◆ **Data for this exercise**:
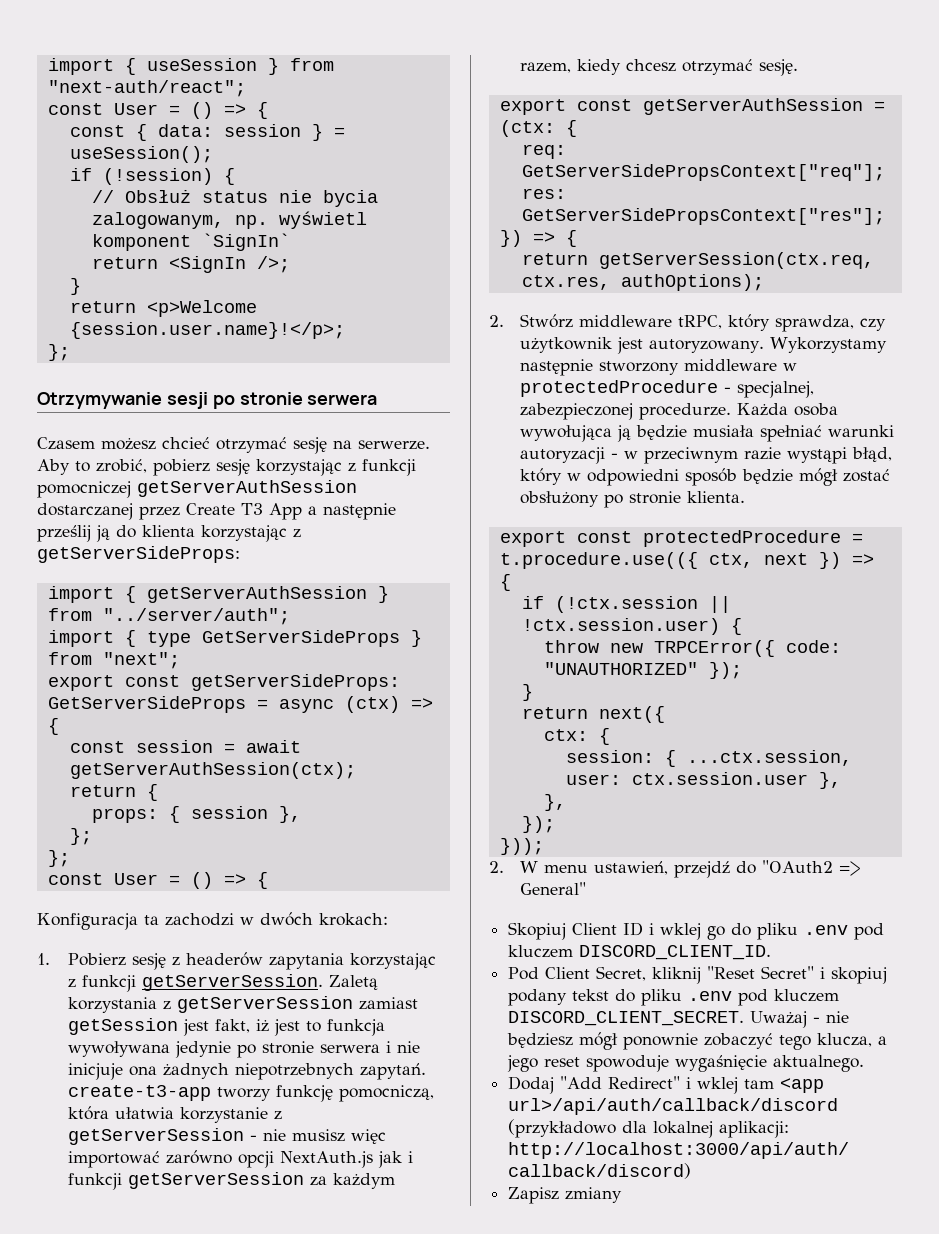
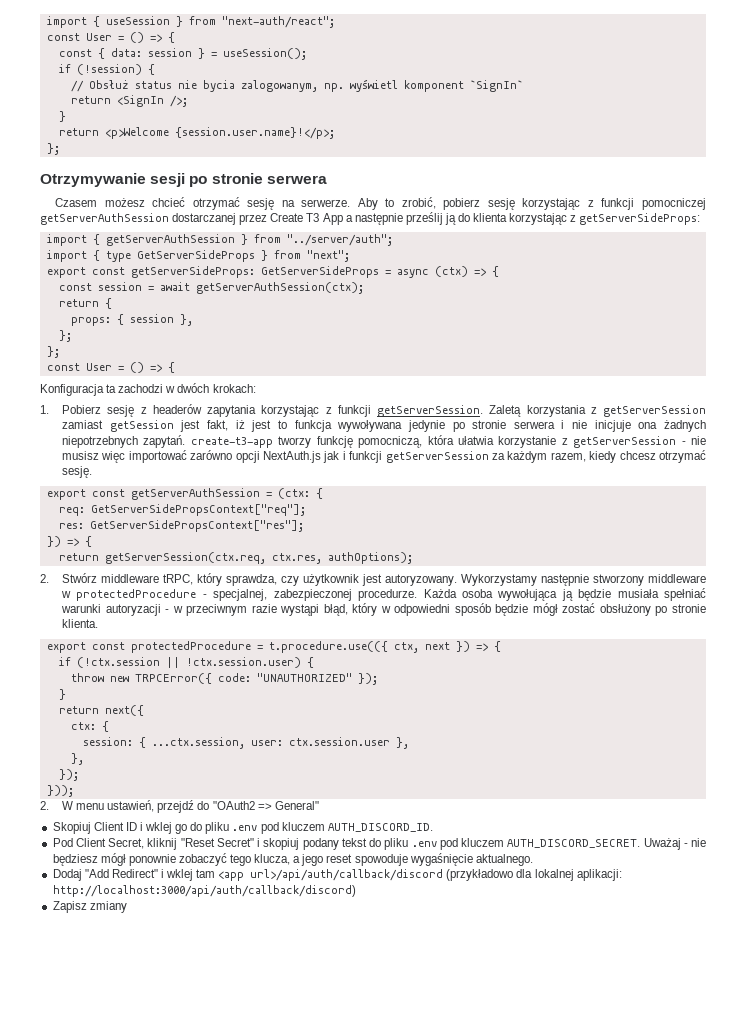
- Skopiuj Client ID i wklej go do pliku .env pod kluczem DISCORD_CLIENT_ID.
+ Skopiuj Client ID i wklej go do pliku .env pod kluczem AUTH_DISCORD_ID.
- Pod Client Secret, kliknij "Reset Secret" i skopiuj podany tekst do pliku .env pod kluczem DISCORD_CLIENT_SECRET.
+ Pod Client Secret, kliknij "Reset Secret" i skopiuj podany tekst do pliku .env pod kluczem AUTH_DISCORD_SECRET.

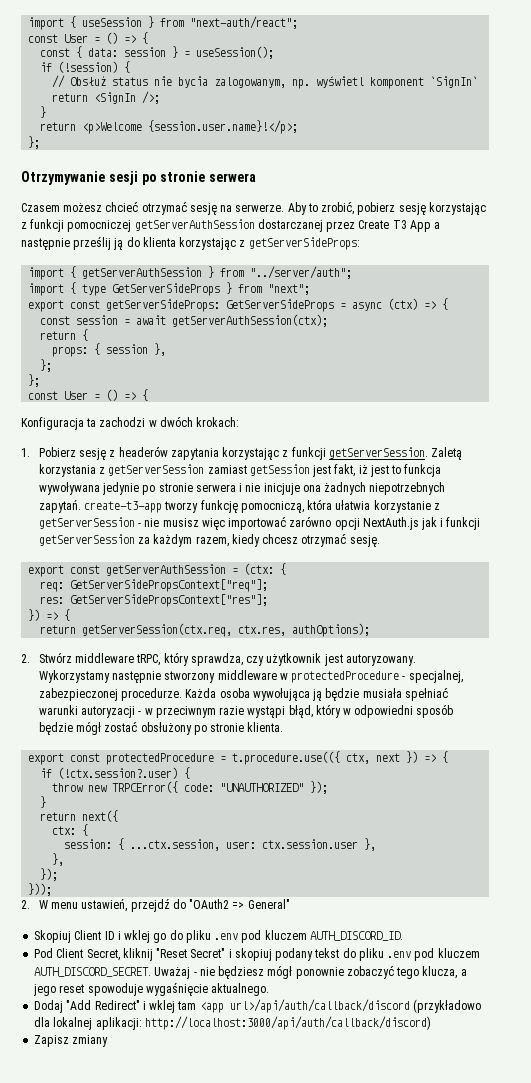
- if (!ctx.session || !ctx.session.user) {
+ if (!ctx.session?.user) {

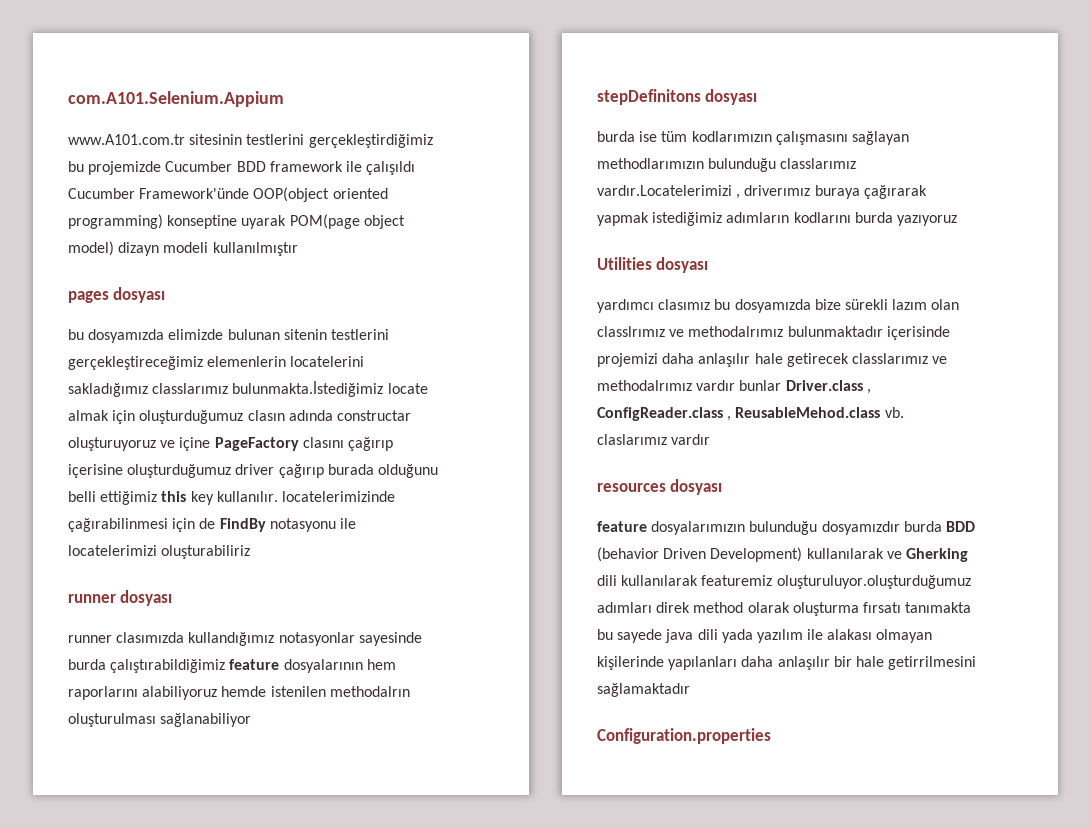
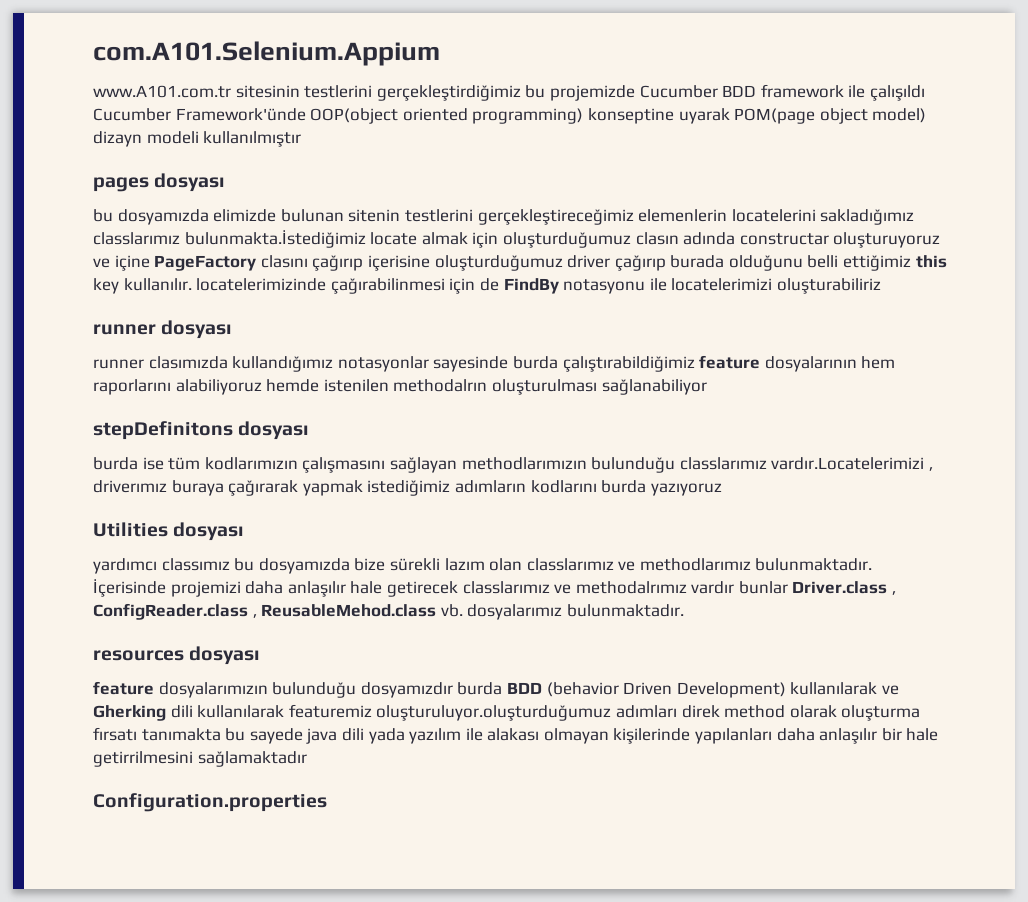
- yardımcı clasımız bu dosyamızda bize sürekli lazım olan classlrımız ve methodalrımız bulunmaktadır içerisinde projemizi daha anlaşılır hale getirecek classlarımız ve methodalrımız vardır bunlar Driver.class , ConfigReader.class , ReusableMehod.class vb. claslarımız vardır
+ yardımcı classımız bu dosyamızda bize sürekli lazım olan classlarımız ve methodlarımız bulunmaktadır. İçerisinde projemizi daha anlaşılır hale getirecek classlarımız ve methodalrımız vardır bunlar Driver.class , ConfigReader.class , ReusableMehod.class vb. dosyalarımız bulunmaktadır.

◆ **Task statement**: Could the stretch from the line with "pod kluczem AUTH_DISCORD_SECRET." through the line with "- yardımcı clasımız" in the listing above be restated word for word, minus the pictures?

◆ **Solution to this problem**:
+ Pod Client Secret, kliknij "Reset Secret" i skopiuj podany tekst do pliku .env pod kluczem AUTH_DISCORD_SECRET.

- if (!ctx.session || !ctx.session.user) {
+ if (!ctx.session?.user) {

- yardımcı clasımız bu dosyamızda bize sürekli lazım olan classlrımız ve methodalrımız bulunmaktadır içerisinde projemizi daha anlaşılır hale getirecek classlarımız ve methodalrımız vardır bunlar Driver.class , ConfigReader.class , ReusableMehod.class vb. claslarımız vardır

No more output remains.